What you will do. Below are records with pictures. Reproduce exactly the lines from the line with "row order: Name ascending -> RH descending" to the line with "30 | RH: 56 -> 76", inclusive, and leave each picture out.
----- The input
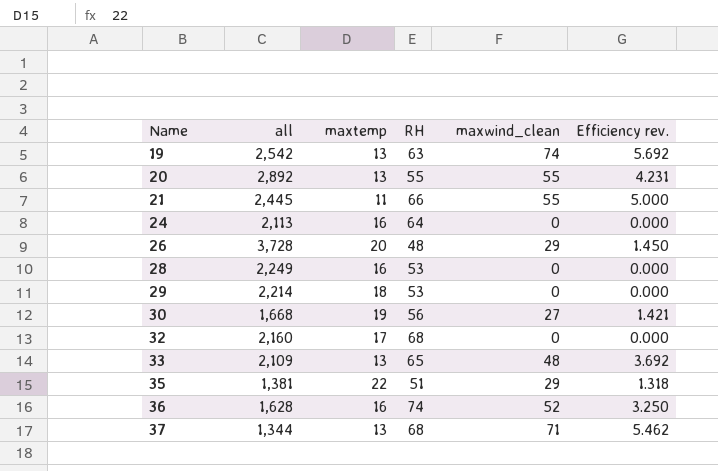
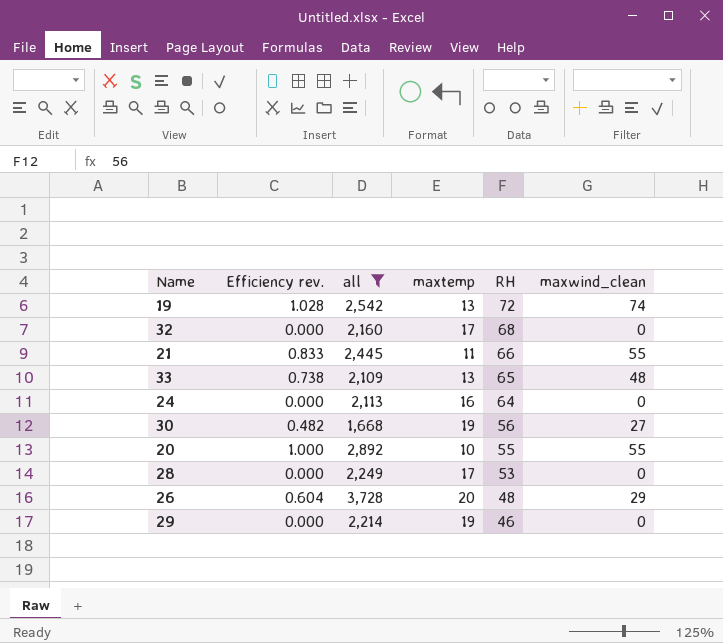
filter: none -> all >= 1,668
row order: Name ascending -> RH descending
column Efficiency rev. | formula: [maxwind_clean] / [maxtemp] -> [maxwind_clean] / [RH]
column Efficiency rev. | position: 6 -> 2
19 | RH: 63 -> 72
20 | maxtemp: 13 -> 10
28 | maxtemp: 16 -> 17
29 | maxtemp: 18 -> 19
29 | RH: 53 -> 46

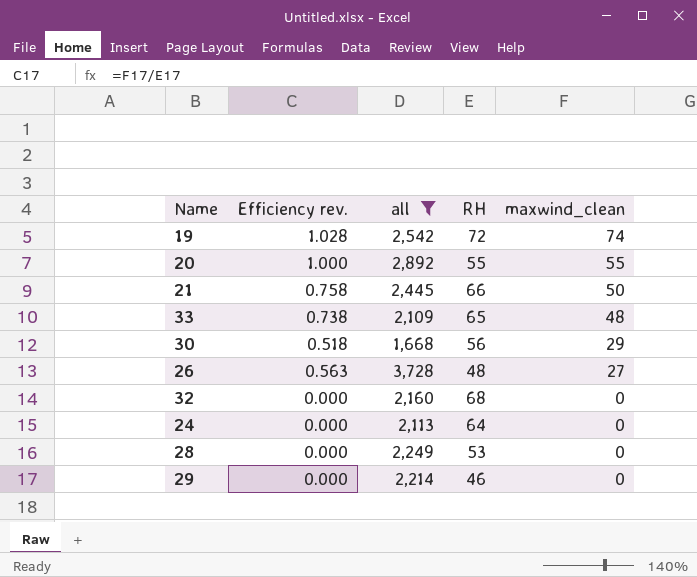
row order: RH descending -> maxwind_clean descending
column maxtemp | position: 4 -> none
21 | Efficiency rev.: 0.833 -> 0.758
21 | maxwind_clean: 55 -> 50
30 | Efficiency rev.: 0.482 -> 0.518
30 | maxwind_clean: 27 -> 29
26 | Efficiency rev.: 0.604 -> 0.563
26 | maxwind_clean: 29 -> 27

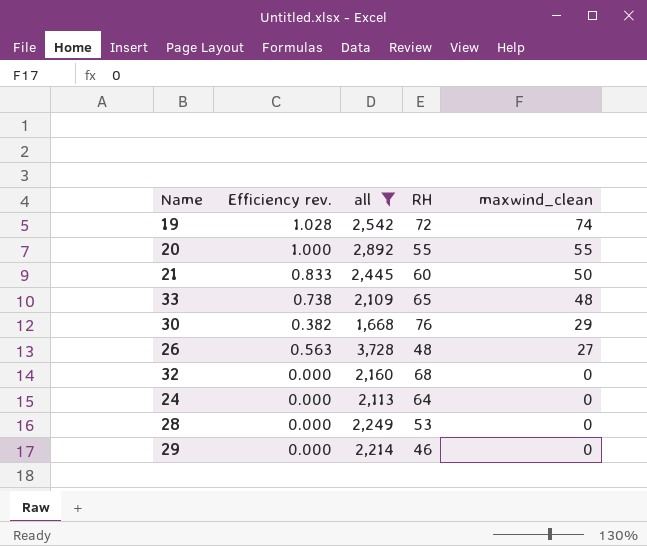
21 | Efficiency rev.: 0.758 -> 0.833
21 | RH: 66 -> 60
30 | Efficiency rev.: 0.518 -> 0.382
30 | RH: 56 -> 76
----------
----- The input
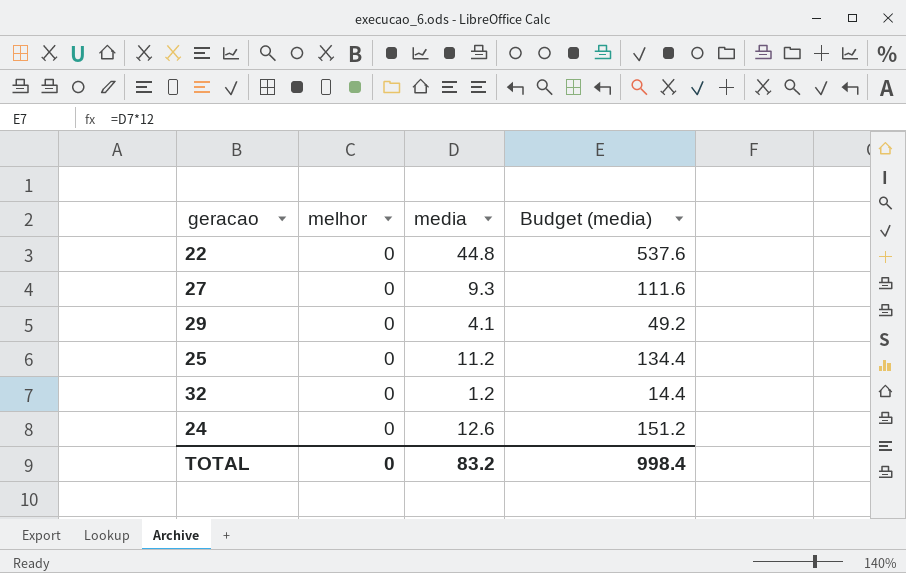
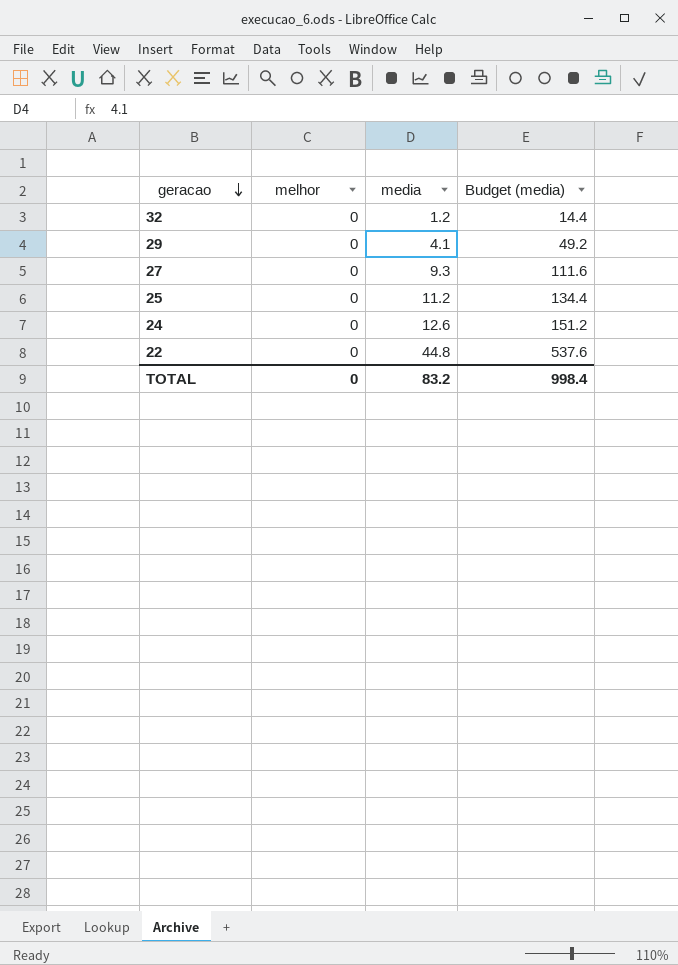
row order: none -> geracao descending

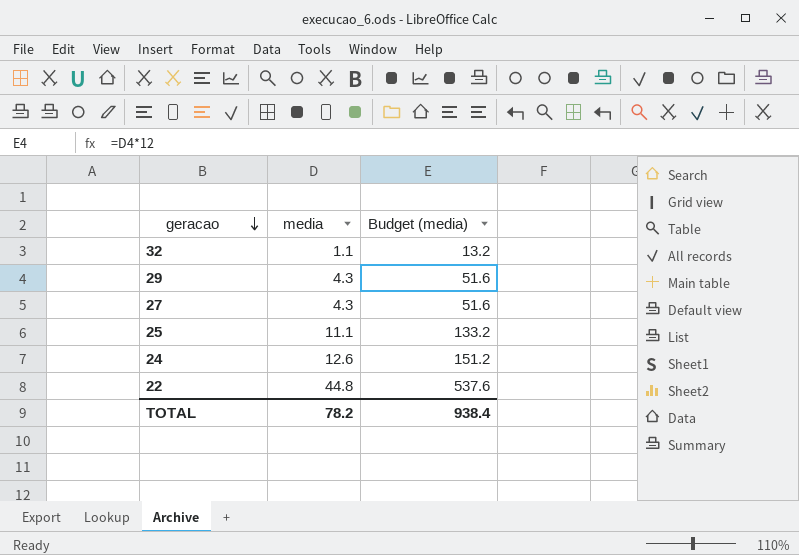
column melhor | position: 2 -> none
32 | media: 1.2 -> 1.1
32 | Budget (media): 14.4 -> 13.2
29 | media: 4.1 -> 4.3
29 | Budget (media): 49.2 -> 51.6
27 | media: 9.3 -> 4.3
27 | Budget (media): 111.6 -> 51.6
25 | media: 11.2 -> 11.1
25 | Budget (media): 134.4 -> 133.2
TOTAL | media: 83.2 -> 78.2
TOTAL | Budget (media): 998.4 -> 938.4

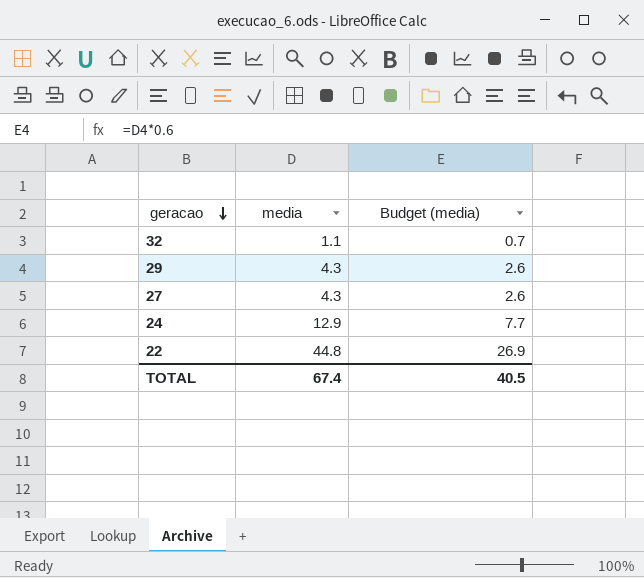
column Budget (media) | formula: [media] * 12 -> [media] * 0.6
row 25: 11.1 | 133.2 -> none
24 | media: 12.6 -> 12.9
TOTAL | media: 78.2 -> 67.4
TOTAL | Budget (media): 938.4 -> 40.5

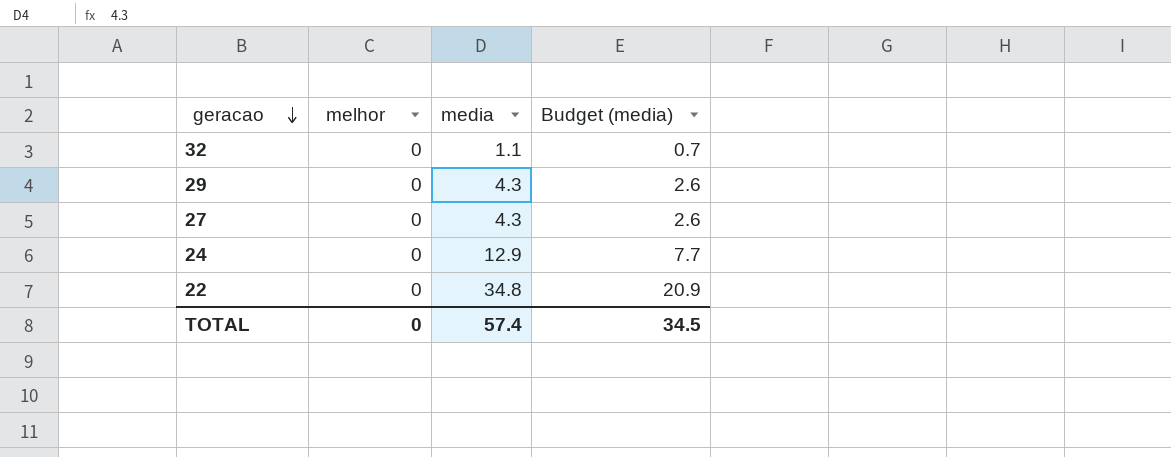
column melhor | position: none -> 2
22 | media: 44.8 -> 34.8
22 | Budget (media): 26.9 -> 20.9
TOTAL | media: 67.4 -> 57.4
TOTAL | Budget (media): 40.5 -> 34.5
----------
Reply.
row order: Name ascending -> RH descending
column Efficiency rev. | formula: [maxwind_clean] / [maxtemp] -> [maxwind_clean] / [RH]
column Efficiency rev. | position: 6 -> 2
19 | RH: 63 -> 72
20 | maxtemp: 13 -> 10
28 | maxtemp: 16 -> 17
29 | maxtemp: 18 -> 19
29 | RH: 53 -> 46

row order: RH descending -> maxwind_clean descending
column maxtemp | position: 4 -> none
21 | Efficiency rev.: 0.833 -> 0.758
21 | maxwind_clean: 55 -> 50
30 | Efficiency rev.: 0.482 -> 0.518
30 | maxwind_clean: 27 -> 29
26 | Efficiency rev.: 0.604 -> 0.563
26 | maxwind_clean: 29 -> 27

21 | Efficiency rev.: 0.758 -> 0.833
21 | RH: 66 -> 60
30 | Efficiency rev.: 0.518 -> 0.382
30 | RH: 56 -> 76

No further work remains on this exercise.